Ainda foram abordados temas conhecidos, como ansiedade, depressão, medo, estresse crônico recorrente e síndrome de burnout. Mas também outros temas mais recentemente estudados pelos profissionais da área psicológica, tais como hiperconexão autoimposta, infoxicação, infodemia, telepressão, nomofobia, selfit, phubbing, cyberchondria, fadiga de decisão digital, náusea digital, toque fantasma, transtorno de adaptação ou de ajustamento, fomo, zoom fatigué, boreout, burnon e síndrome da cabana.
Segundo a juíza Andrea Keust, o direito à desconexão deve ser observado e implantado justamente para que se permita atribuir um sentido à vida que se tem fora da esfera laboral. “É urgente que se discuta acerca dos impactos da hiperconectividade sobre o corpo e a mente, mas é mais urgente ainda que passemos a ter um olhar diferenciado para crianças e adolescentes, que estão mergulhados dentro do mundo virtual, seja para estudar, aprender, mas, sobretudo, para a diversão nos incontáveis games que os afastam do convívio ‘olho no olho’, indispensável para a formação dos laços afetivos e dos vínculos de pertencimento”, destacou.
Capacitação
O curso teve como objetivo principal expandir o diálogo sobre a compreensão e os impactos do uso de ferramentas eletrônicas na saúde mental, assim como sensibilizar acerca do excesso de informações que são consumidas diariamente nos diferentes âmbitos de convívio.

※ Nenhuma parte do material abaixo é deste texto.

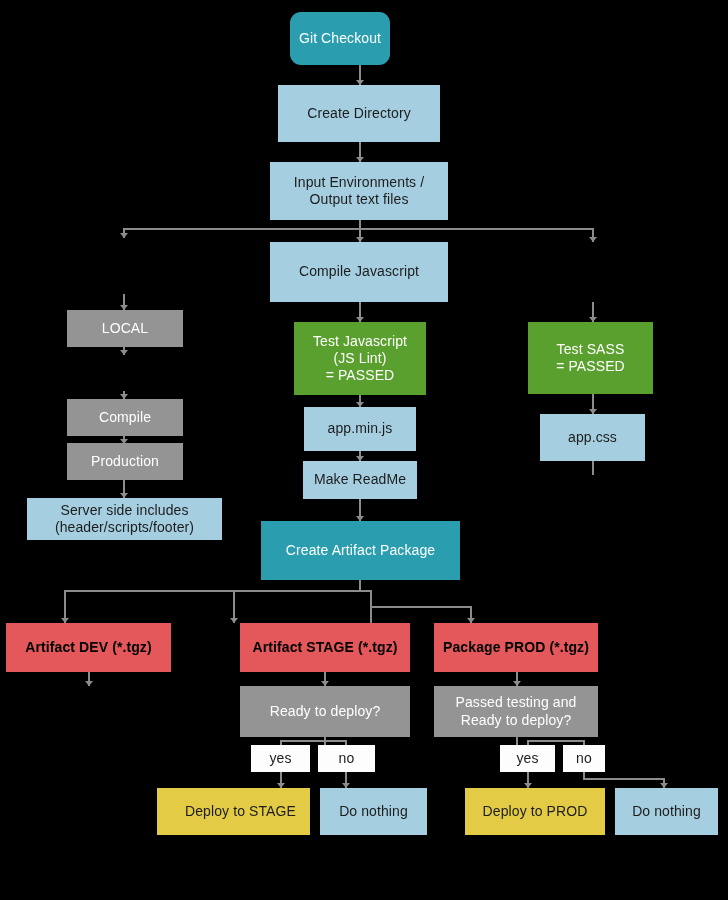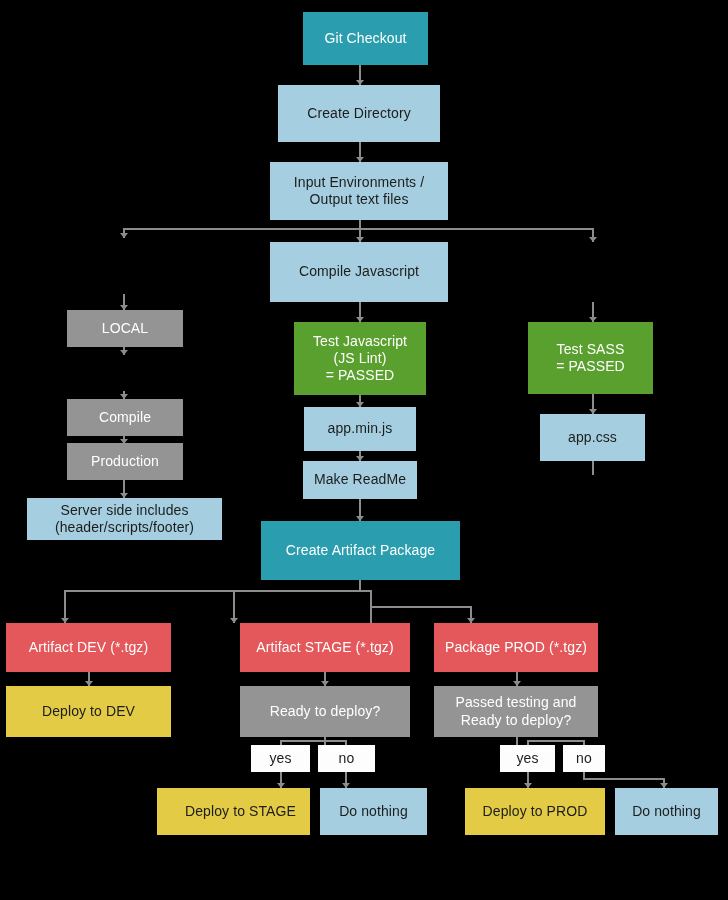--- a/index.html
+++ b/index.html
@@ -6,21 +6,21 @@
   body{width:728px;height:900px;position:relative;overflow:hidden;
        font-family:"Liberation Sans","DejaVu Sans",sans-serif;}
   #canvas{position:absolute;inset:0;width:728px;height:900px;background:#000;}
   .node{position:absolute;box-sizing:border-box;display:flex;align-items:center;
         justify-content:center;text-align:center;line-height:1.22;
         font-size:14px;letter-spacing:0.1px;padding:2px 6px;}
   .n-lblue{background:#a5cfe0;color:#1d1d1d;}
   .n-teal{background:#2a9eae;color:#ffffff;}
   .n-grey{background:#949494;color:#ffffff;}
   .n-green{background:#5aa02e;color:#ffffff;}
-  .n-red{background:#e4575a;color:#ffffff;}
+  .n-red{background:#e4575a;color:#000000;font-weight:bold;}
   .n-yellow{background:#e3cb45;color:#1d1d1d;}
   .n-white{background:#fdfdfd;color:#1d1d1d;}
   .edge{position:absolute;background:#8c8c8c;}
   .edge.v{width:2px;}
   .edge.h{height:2px;}
   .arrow{position:absolute;width:0;height:0;border-left:4px solid transparent;
          border-right:4px solid transparent;border-top:5px solid #8c8c8c;}
 </style>
 </head>
 <body>
@@ -99,21 +99,21 @@
   <div class="edge h" style="left:527px;top:740px;width:57px;"></div>
   <div class="edge v" style="left:527px;top:740px;height:6px;"></div>
   <div class="edge v" style="left:583px;top:740px;height:6px;"></div>
   <div class="edge v" style="left:527px;top:772px;height:16px;"></div>
   <div class="arrow" style="left:524px;top:783px;"></div>
   <div class="edge v" style="left:583px;top:772px;height:8px;"></div>
   <div class="edge h" style="left:583px;top:778px;width:82px;"></div>
   <div class="edge v" style="left:663px;top:778px;height:10px;"></div>
   <div class="arrow" style="left:660px;top:783px;"></div>
 
-  <div class="node n-teal" style="left:303px;top:12px;width:125px;height:53px;">Git Checkout</div>
+  <div class="node n-teal" style="left:290px;top:12px;width:100px;height:53px;border-radius:11px;">Git Checkout</div>
 
   <div class="node n-lblue" style="left:278px;top:85px;width:162px;height:57px;">Create Directory</div>
 
   <div class="node n-lblue" style="left:270px;top:162px;width:178px;height:58px;white-space:pre-line;">Input Environments /
 Output text files</div>
 
 
   <div class="node n-grey" style="left:67px;top:310px;width:116px;height:37px;">LOCAL</div>
   <div class="node n-grey" style="left:67px;top:399px;width:116px;height:37px;">Compile</div>
   <div class="node n-grey" style="left:67px;top:443px;width:116px;height:37px;">Production</div>
@@ -136,21 +136,20 @@
 
   <div class="node n-green" style="left:528px;top:322px;width:125px;height:72px;white-space:pre-line;">Test SASS
 = PASSED</div>
 
   <div class="node n-lblue" style="left:540px;top:414px;width:105px;height:47px;">app.css</div>
 
   <div class="node n-red" style="left:6px;top:623px;width:165px;height:49px;">Artifact DEV (*.tgz)</div>
   <div class="node n-red" style="left:240px;top:623px;width:170px;height:49px;">Artifact STAGE (*.tgz)</div>
   <div class="node n-red" style="left:434px;top:623px;width:164px;height:49px;">Package PROD (*.tgz)</div>
 
-  <div class="node n-yellow" style="left:6px;top:686px;width:165px;height:51px;">Deploy to DEV</div>
 
   <div class="node n-grey" style="left:240px;top:686px;width:170px;height:51px;">Ready to deploy?</div>
 
   <div class="node n-grey" style="left:434px;top:686px;width:164px;height:51px;white-space:pre-line;">Passed testing and
 Ready to deploy?</div>
 
   <div class="node n-white" style="left:251px;top:745px;width:59px;height:27px;">yes</div>
   <div class="node n-white" style="left:318px;top:745px;width:57px;height:27px;">no</div>
   <div class="node n-white" style="left:500px;top:745px;width:55px;height:27px;">yes</div>
   <div class="node n-white" style="left:563px;top:745px;width:42px;height:27px;">no</div>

Para tanto, é importante estabelecer a gestão do tempo como uma prática fundamental que deve ser implementada na rotina de todas as pessoas, como forma de prevenir os adoecimentos ligados ao excesso de informações e de conexão.
A Escola Judicial emitirá certificados para os participantes, que devem acessar o Portal da EJud16 para responder um questionário de avaliação pós-evento, acerca dos conteúdos e conhecimentos adquiridos.
Andrea Keust Bandeira de Melo
Juíza do Trabalho no TRT da 6ª Região (Pernambuco), titular da 8ª Vara do Trabalho de Recife. Especialista em Processo Civil pela UNIPE. Pós-graduada em Direito à Saúde e Direito Médico pela UNIVASF. Pós-graduada em Psicologia Jurídica, pela Faculdade IDE. Graduada em Direito pela UFPE. Graduada em Psicanálise pelo Instituto Freudiano de Pernambuco (IFP). Gestora do Programa de Combate ao Trabalho Infantil e Estímulo à Aprendizagem nos Biênios 2018-2020 e 2021-2023. Membro do Subcomitê de Enfrentamento ao Assédio Moral e Sexual em 2023. Membro do Comitê de Prevenção e Enfrentamento ao Assédio e à Discriminação do CNJ. Membro da Academia Brasileira de Ciências Criminais (ABCCRIM), sendo membro integrante da Comissão de Saúde Mental. Supervisora e Coordenadora Adjunta do CEJUSC 1º Grau de Recife-PE no Biênio 2023-2025. Escritora, palestrante e professora.